1a. Objectives (from AD-416):
The overall goal of this proposal is to determine the likelihood of exposure to and toxicity of interference RNA to a corn-based arthropod food web. Specifically, this research will establish which species are at risk through consuming dsRNA containing corn tissue under field conditions, and whether dsRNAs are transferred to higher trophic levels via consuming herbivorous prey. The research will establish crucial infrastructure that can be used to establish risk of both existing RNAi-based GM crops as well as future constructs. 1. Use PCR-based gut content analysis to establish trophic linkages to corn within an arthropod community. 2. Establish whether dsRNA passes to higher trophic levels (predators and parasitoids) via consuming herbivorous prey and which natural enemies are exposed. 3. Sequence the genomes of key taxa from corn to determine whether sequence homologies exist that place these organisms at risk from crop-produced dsRNA.
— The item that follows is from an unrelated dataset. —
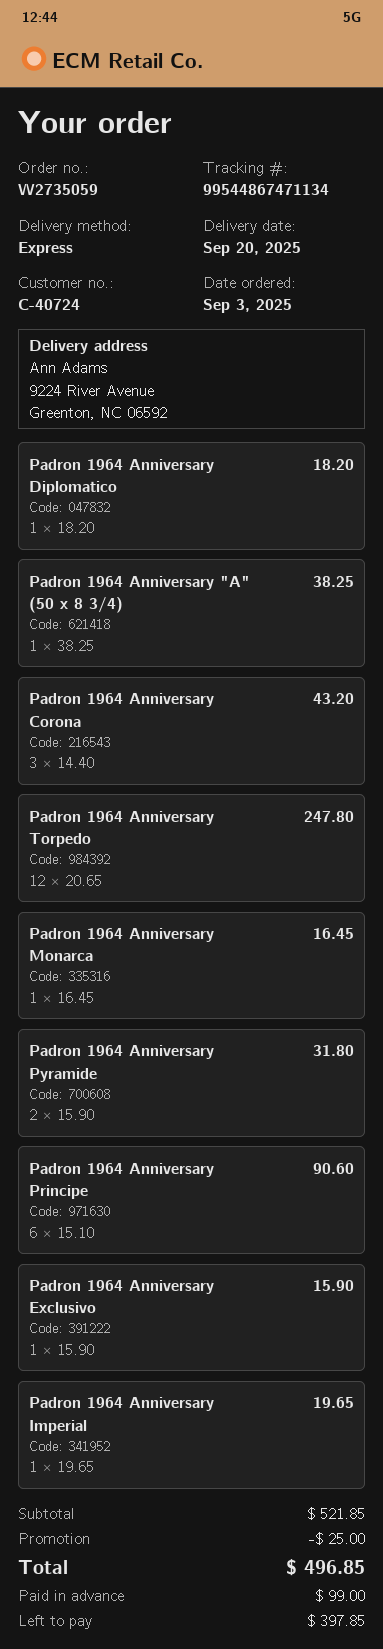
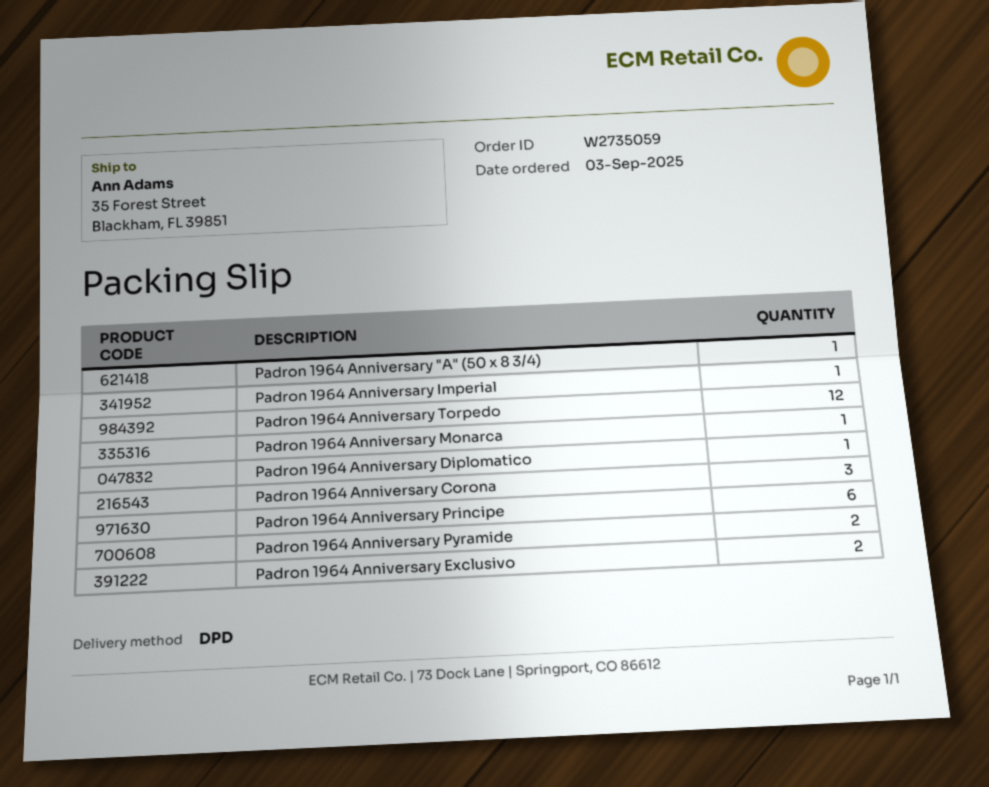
shipping method: express -> DPD
ship to: 9224 River Avenue, Greenton, NC 06592 -> 35 Forest Street, Blackham, FL 39851
Padron 1964 Anniversary Exclusivo: 1 -> 2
1b. Approach (from AD-416):
1) qPCR-based gut analysis will be applied to the corn arthropod community to generate a taxon-specific consumption index of corn tissue that is based on the frequency of consumption and the quantity of DNA consumed. A preliminary description of the corn arthropod community has produced gut-DNA extractions from 5,672 arthropods collected from corn fields of eastern South Dakota. We have developed and published primer sets that amplify a 141 bp fragment of the corn COI gene that is useful in determining which arthropods have consumed corn tissue through gut analysis. 2) Laboratory based assays will be used to administer a range of putative insecticidal RNAi that have been identified in the literature to three pests with different feeding ecologies: Tetranychus urticae, Spodoptera frugiperda and Rhopalosiphum padi. These pests will be fed to a suite of predators, each with their own feeding ecologies (e.g, Coleomegilla maculata, Orius insidiosus, and Chrysoperla carnea). The presence of the interference RNA molecules in the various insects will be assessed using targeted PCR. If interference RNA is found to be present in the predators, then an exposure analysis of key herbivores and their predator communities will be conducted using PCR-based gut analysis. 3) Of those species that are exposed to the RNAi-containing corn or prey, specific indicator taxa will be selected from key functional groups and their genomes will be sequenced and placed into a searchable database. Sequence homologies between current and future RNAi targets can be screened against this database for targeting non-target toxicity assays.

3. Progress Report:
Hiring for this project was delayed (and continues to be delayed) by the federal sequestration and internal challenges for filling vacancies within the USDA. Despite these hurdles, the post-doctoral and undergraduate assistant positions were filled, and research is underway (the GS-7 technician position remains to be filled). To describe the arthropod food web associated with corn, we identified 10 farmers producing field corn without the use of insecticides or GM traits that might affect insect communities. As of 7/29/2013, our research team has visited each of these sites twice. From each site, 50 plants, seven soil cores, and five soil surface samples (collected using quadrats) were randomly selected and all arthropods were frozen at -20° C for later gut analysis. A third sampling is planned for late August. Poecilus chalcites and Coleomegilla maculata were collected and are in culture for conducting the laboratory toxicity assays involving prey-fed dsRNAs. All milestones laid out in the project timeline have been successfully met.